A monologue
By: Scott T. Starbuck

The rock where the scene takes place is before a backdrop of Biosphere II in Oracle, Arizona.  Cactus and sage props give the illusion of a natural desert setting. Dawn is breaking. There is a light breeze. A large live lizard stands before the rock.  The entire scene is addressed to the lizard with only short moments of reflection, or gestures toward The Dome. The speaker is a Yakima Elder, with a small flask, who decided to die instead of entering The Dome with his tribe.

I already know I won’t go in.  I know I’ll die out here. Survival may be the greatest form of justice; and greed, the greatest evil. Right now, I’m fighting for the survival of my soul, gazing as deeply into the ancestral waters as I can.  Honoring what’s there in my pinhole of light in the universe.  It’s the best I can do.

Once, horizon to horizon was our land (hand motion).  Then, a reservation. Then, a smaller reservation away from the river (point away).  We signed a treaty in 1855 guaranteeing us land and water, but both were taken away. Now, they want all of us to go into the plastic bulb (points at Biosphere II).  They have been away from their homeland so long, most do not understand.  If my spirit dies, I suffer a fate worse than physical death.  Most do not understand.

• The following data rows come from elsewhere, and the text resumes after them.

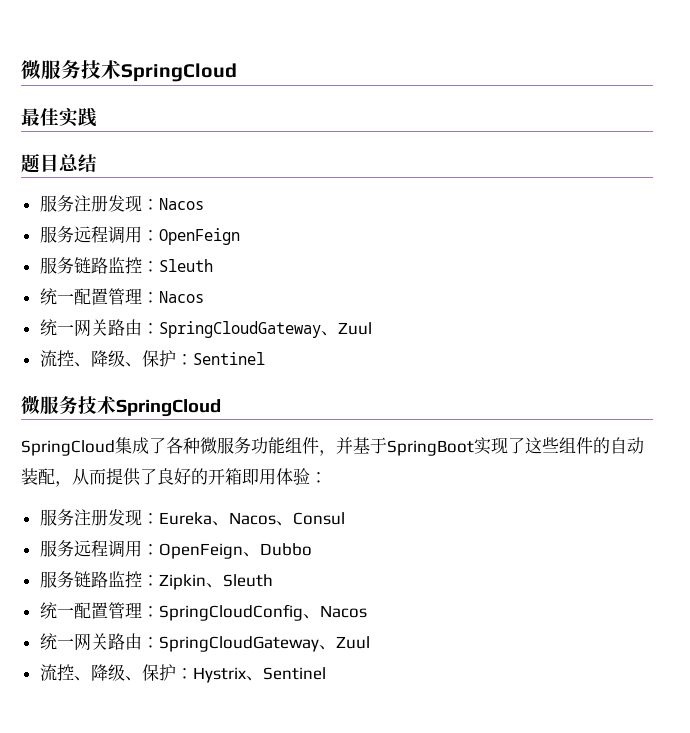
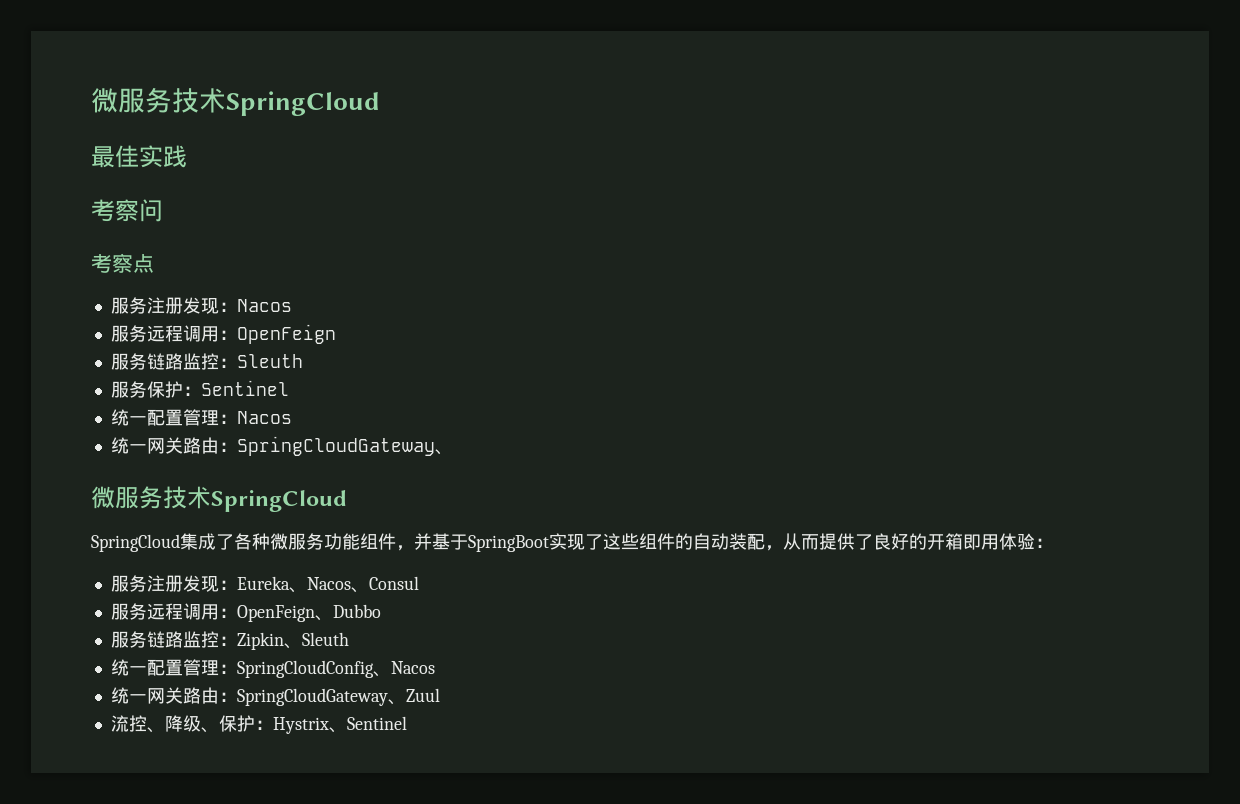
- 题目总结
+ 考察问
+ 考察点
+ 服务保护：Sentinel
  统一配置管理：Nacos
- 统一网关路由：SpringCloudGateway、Zuul
- 流控、降级、保护：Sentinel
+ 统一网关路由：SpringCloudGateway、

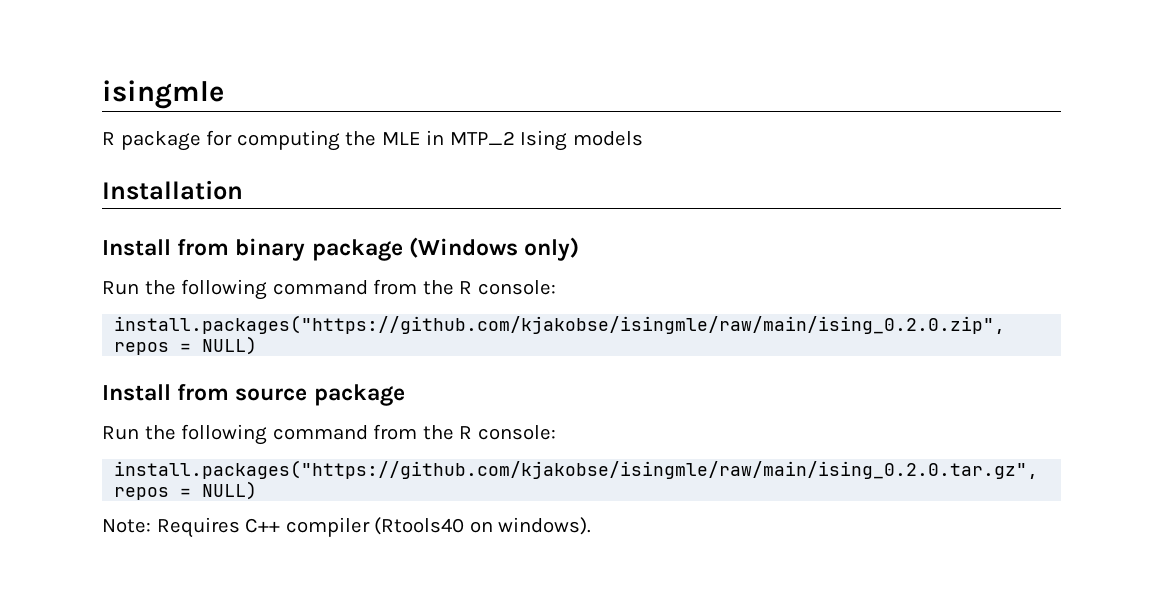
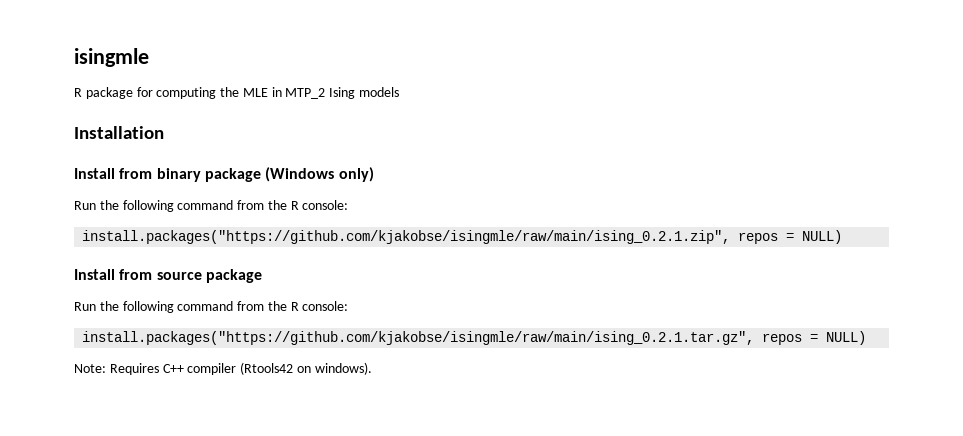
- install.packages("https://github.com/kjakobse/isingmle/raw/main/ising_0.2.0.zip", repos = NULL)
+ install.packages("https://github.com/kjakobse/isingmle/raw/main/ising_0.2.1.zip", repos = NULL)
- install.packages("https://github.com/kjakobse/isingmle/raw/main/ising_0.2.0.tar.gz", repos = NULL)
+ install.packages("https://github.com/kjakobse/isingmle/raw/main/ising_0.2.1.tar.gz", repos = NULL)
- Note: Requires C++ compiler (Rtools40 on windows).
+ Note: Requires C++ compiler (Rtools42 on windows).

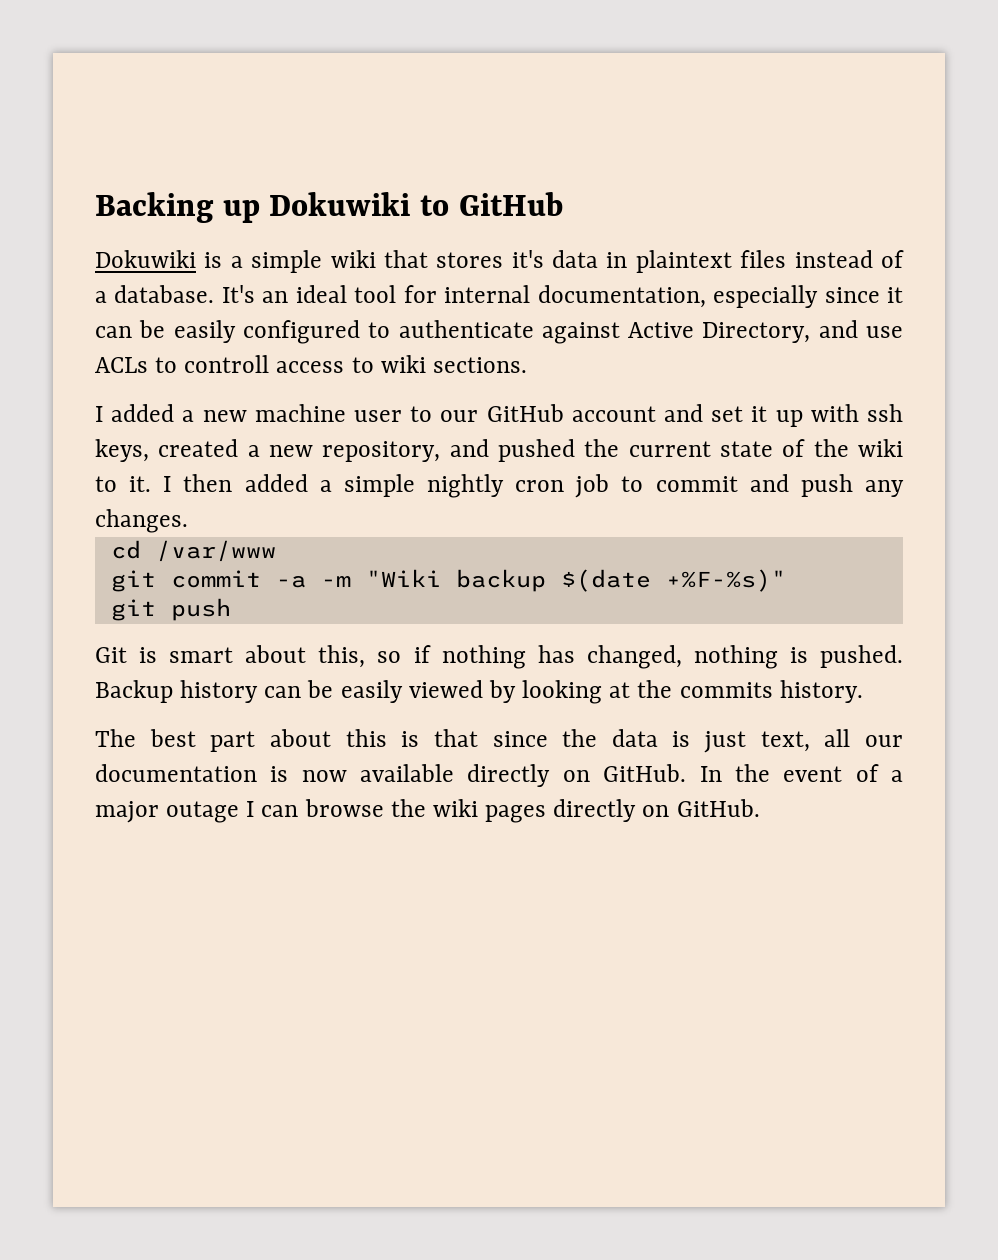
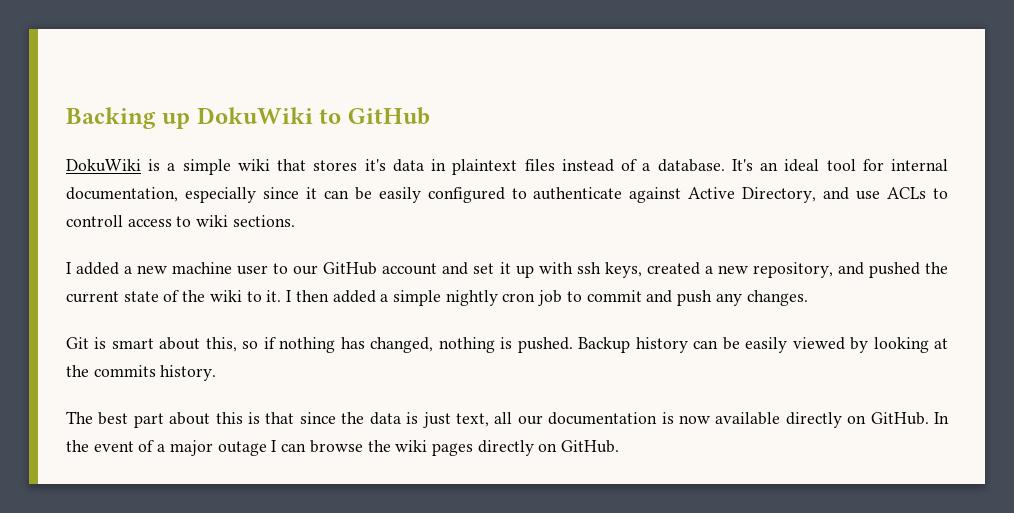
- Backing up Dokuwiki to GitHub
+ Backing up DokuWiki to GitHub
- Dokuwiki is a simple wiki that stores it's data in plaintext files instead of a database.
+ DokuWiki is a simple wiki that stores it's data in plaintext files instead of a database.
- cd /var/www
- git commit -a -m "Wiki backup $(date +%F-%s)"
- git push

Your slow reptilian eyes, sun-tough skin, you have survived since the age of dinosaurs, your cousins.  Will you survive this too? No money to go inside, aye? How about a little splash of water? There. Not very good, I know.  Again, it’s the best I can do.

Where is your woman, lizard?  Where are your people? Captured by boys on their desert machines?  Taken from their rocky homes in the sun to live out their days in plastic boxes beneath fluorescent tubes?  Not you, friend. Not me either.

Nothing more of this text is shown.